Eyes wide and with a feeling she could not describe, almost a hunger, she reached out her hand.
The orb enveloped her flesh and caressed it. The orbs closed in around her. Invisible fingers stroked through hair. Nonexistent legs wrapped around her. She sucked in a deep draught of air as her lungs tightened. Something held her tight in a bear hug. She held her breath as an orb descended over her head. Inside looking out, everything wavered. Her hair billowed around her head as if she were underwater.
The grip around her, holding her down, relented. The urge to breathe took hold, and she relaxed. She sucked in a breath of…
Suddenly, the bubbles were gone. She was on her hands and knees, coughing, gasping for air. She knew what a fish out of water must feel like.
She purged out a thick puddle of black goo. It bounced and jiggled on the floor like Jell-O spilled from a mold. She shivered. Her body convulsed. She rolled around and felt the texture of the carpet pressing against her bare skin.
"Jelly? You okay in there honey?" she heard her father call from the other side of the door. His voice was muffled by the wood and the distance between them.
She tried to reply that she was fine, but couldn't gasp in enough air to say anything.
She attempted to breathe in but the air felt too thick to enter her lungs. She thrashed and crawled on the floor. Using a dresser, she managed to pull herself upright.
Looking back at her in the mirror was someone she did not recognize.
"Jelly, babe, I'm coming in!"
Thud after thud sounded out as the door shook in its frame.
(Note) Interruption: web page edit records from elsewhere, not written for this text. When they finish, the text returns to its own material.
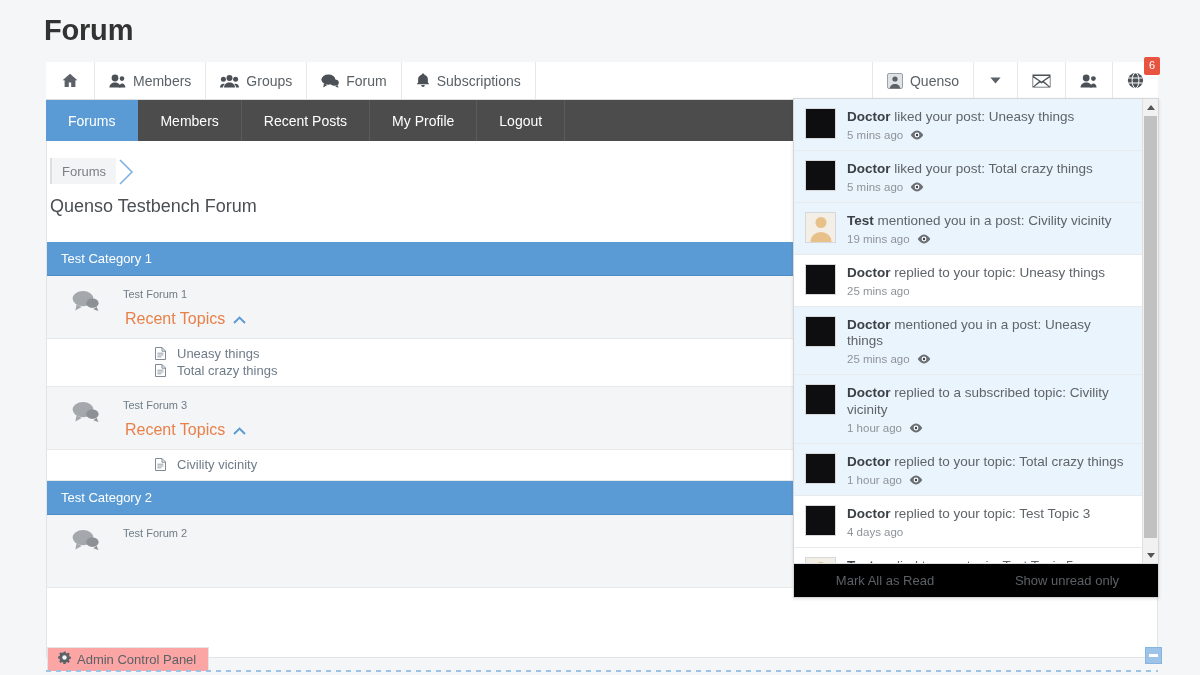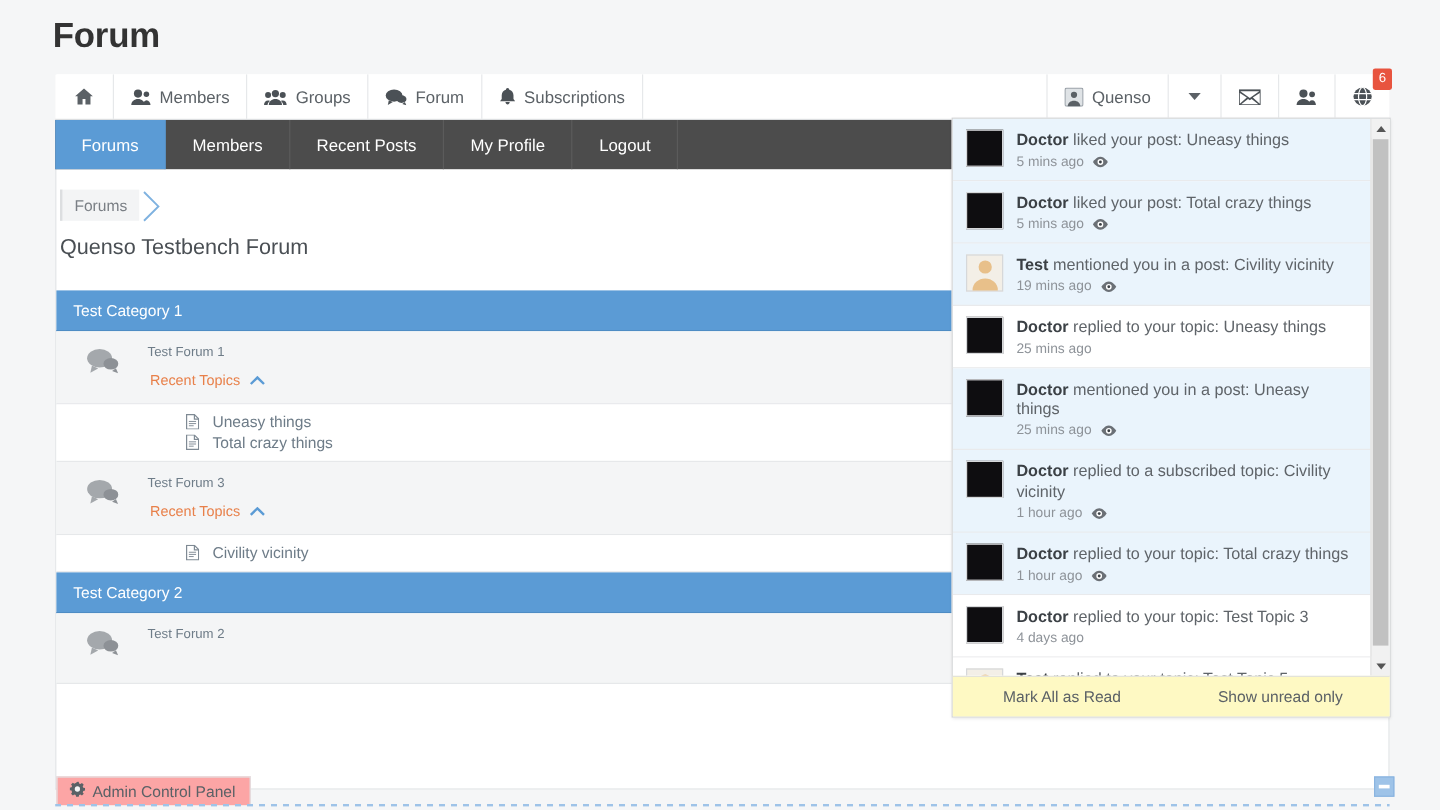"Recent Topics" .recent-toggle { font-size: 12px -> 16px }
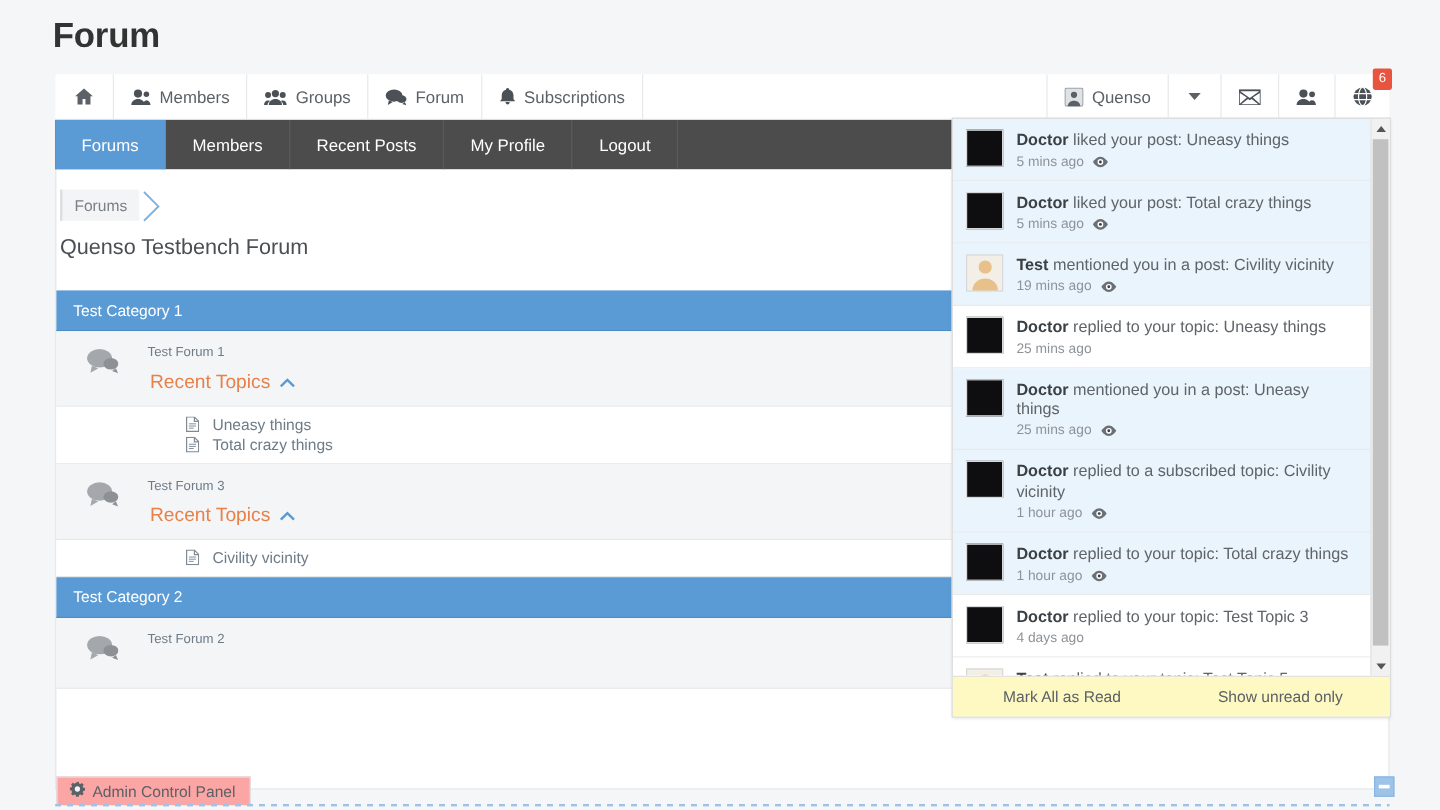"Test Forum 2" div.forum-row { padding-bottom: 22px -> 36px }
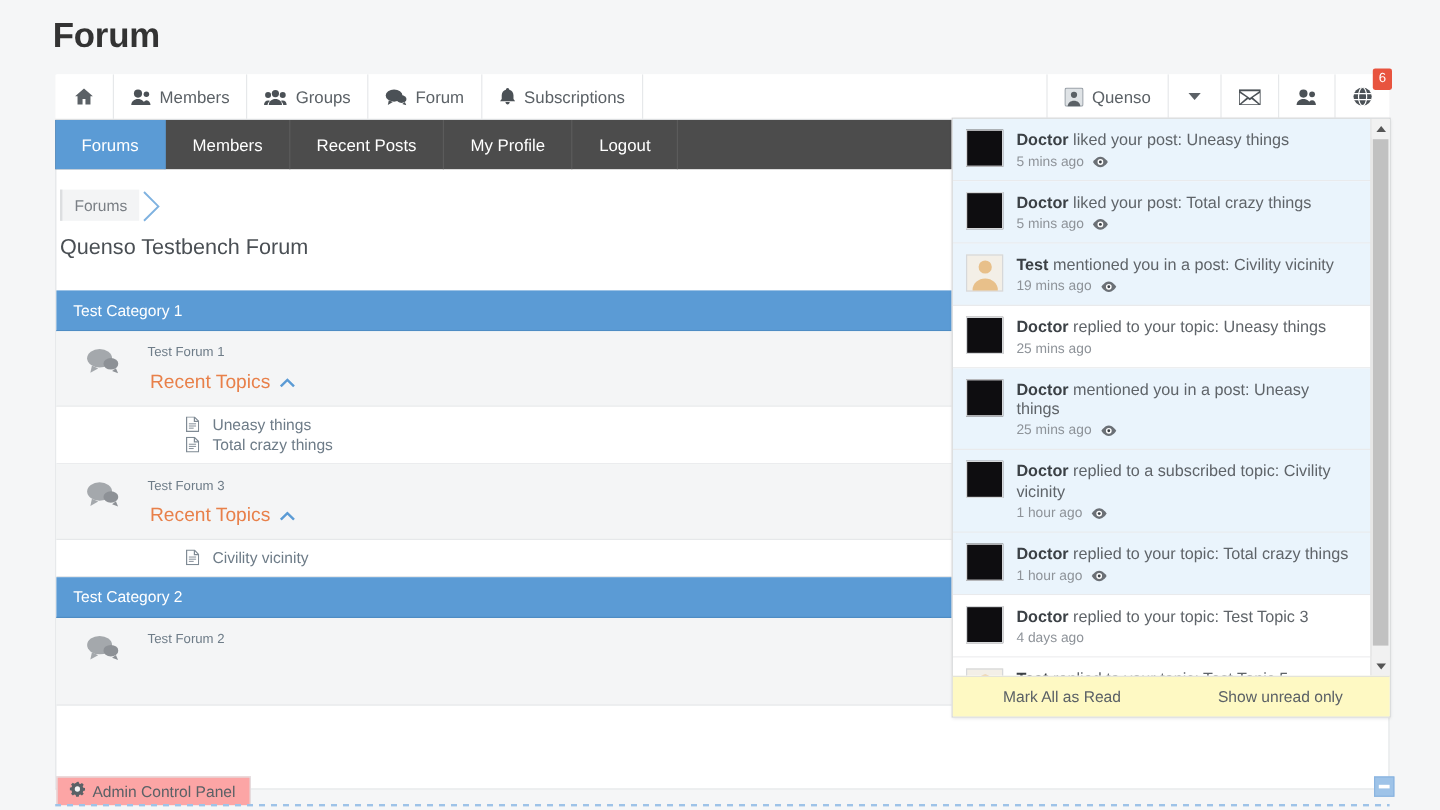"Mark All as Read" .notif-footer { background: #fef9c3 -> #000000 }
Jelly was only dimly aware of the rattling door. She was transfixed by her reflection. After the initial shock, she was able to see herself in that stranger's face. Her face had aged fifteen years since she last saw it.
Her hair hung sticky and wet around her. The face was covered with wrinkles. Deep frown lines marred her lower face. She was bruised and battered. A tourniquet was tied around her arm, and a half-plunged syringe stuck out of a vein. She looked into her eyes. They were lined by wrinkles. The pupils looking back at her were black holes on a bloodshot canvas. She was naked and withered. Loose skin hung from her skinny frame in places. Smallish breasts drooped over an exposed ribcage.
The door crashed open and a man she did not recognize entered. He was tall and lanky. Blond dreadlocks hung around a yellowed and acne-covered face. The man's build was nearly as withered as hers.
"Jelly? Baby? You okay?"
Jelly felt the man rush up and embrace her as she fell.
She saw the orbs again and smiled. Her eyes rolled back into her head and she felt her heartbeat shudder. Death embraced her with the stranger.